┌────────

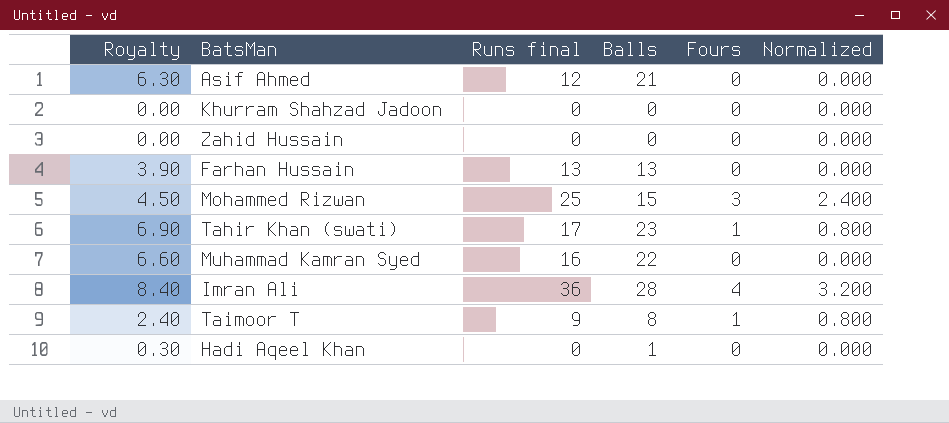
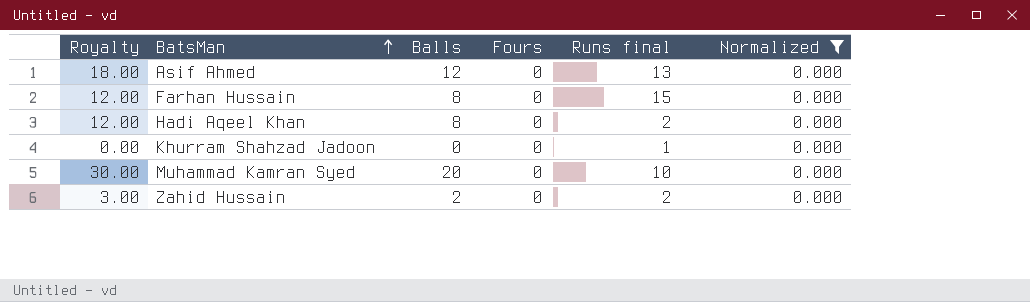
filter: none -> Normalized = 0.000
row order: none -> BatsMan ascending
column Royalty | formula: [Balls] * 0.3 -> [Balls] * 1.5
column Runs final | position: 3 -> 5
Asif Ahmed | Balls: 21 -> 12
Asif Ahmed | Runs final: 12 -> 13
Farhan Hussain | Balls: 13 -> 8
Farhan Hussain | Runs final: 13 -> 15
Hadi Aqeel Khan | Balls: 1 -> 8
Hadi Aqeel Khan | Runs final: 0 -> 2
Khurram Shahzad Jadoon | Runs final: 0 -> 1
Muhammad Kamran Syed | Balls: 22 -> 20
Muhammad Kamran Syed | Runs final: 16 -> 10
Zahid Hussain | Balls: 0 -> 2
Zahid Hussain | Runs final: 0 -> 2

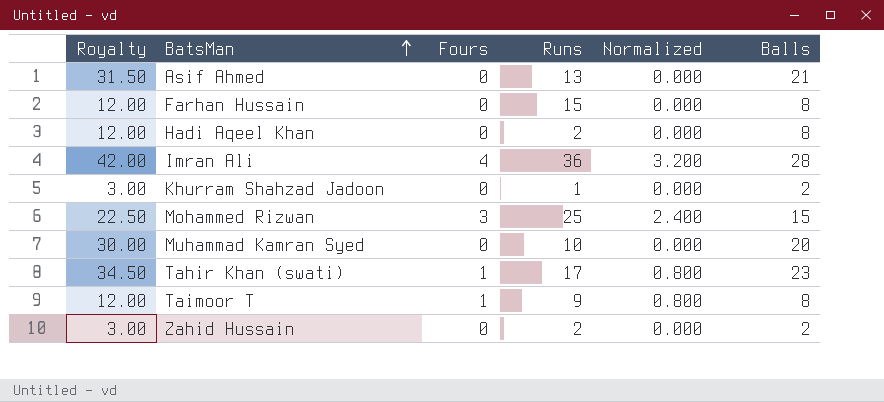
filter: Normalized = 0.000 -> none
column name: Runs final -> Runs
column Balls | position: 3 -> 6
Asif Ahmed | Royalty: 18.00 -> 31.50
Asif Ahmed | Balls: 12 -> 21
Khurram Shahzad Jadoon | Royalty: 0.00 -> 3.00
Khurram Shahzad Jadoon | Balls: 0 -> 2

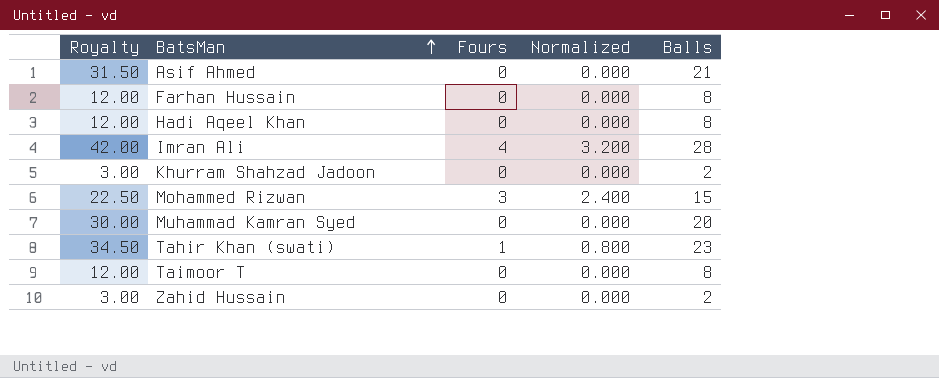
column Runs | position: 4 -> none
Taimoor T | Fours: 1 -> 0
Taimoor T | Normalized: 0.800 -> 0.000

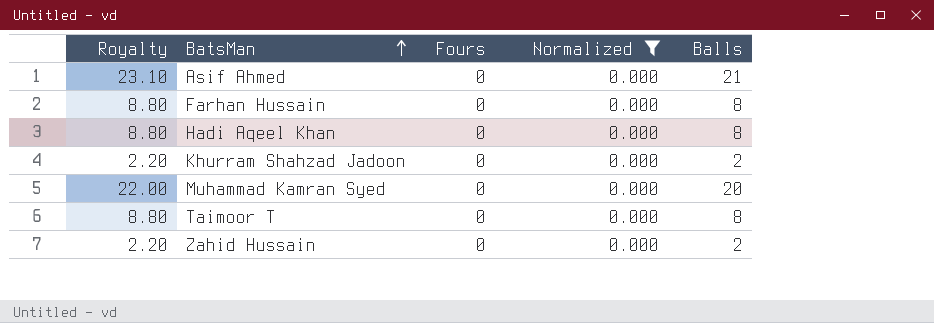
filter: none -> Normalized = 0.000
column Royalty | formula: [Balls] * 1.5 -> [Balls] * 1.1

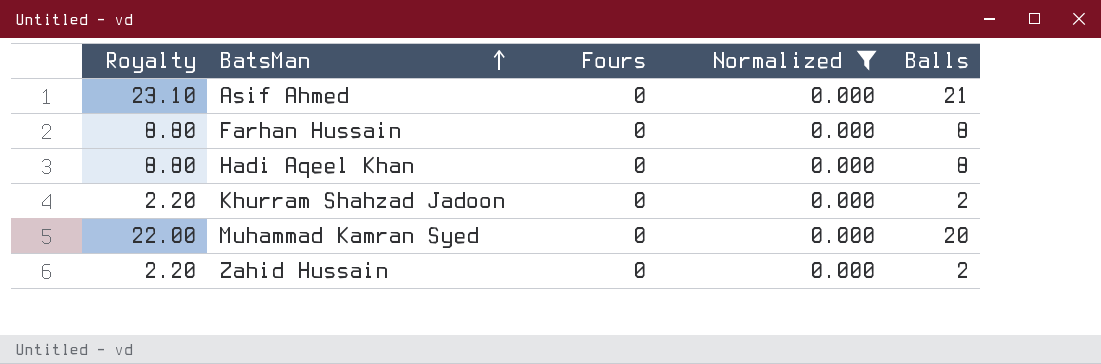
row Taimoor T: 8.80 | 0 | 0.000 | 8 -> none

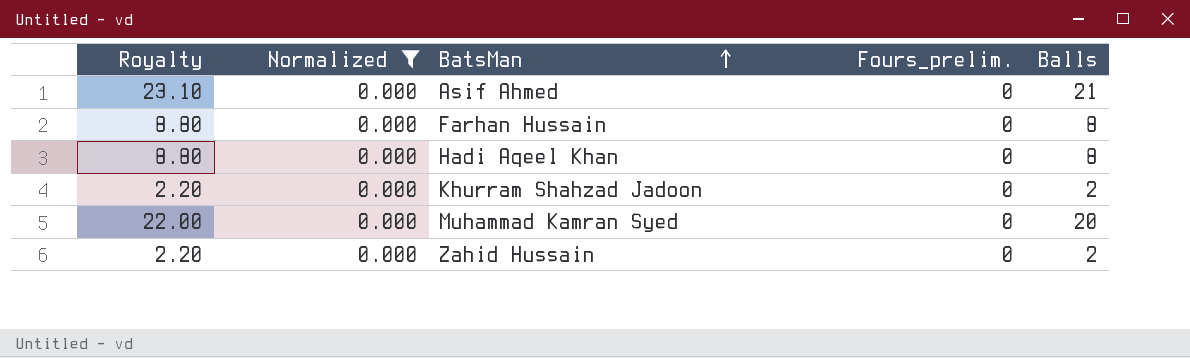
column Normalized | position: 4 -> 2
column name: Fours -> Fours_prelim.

└────────

Task requirements:
Provide the count of lines above containing "Hadi", without any added words.

Solution:
2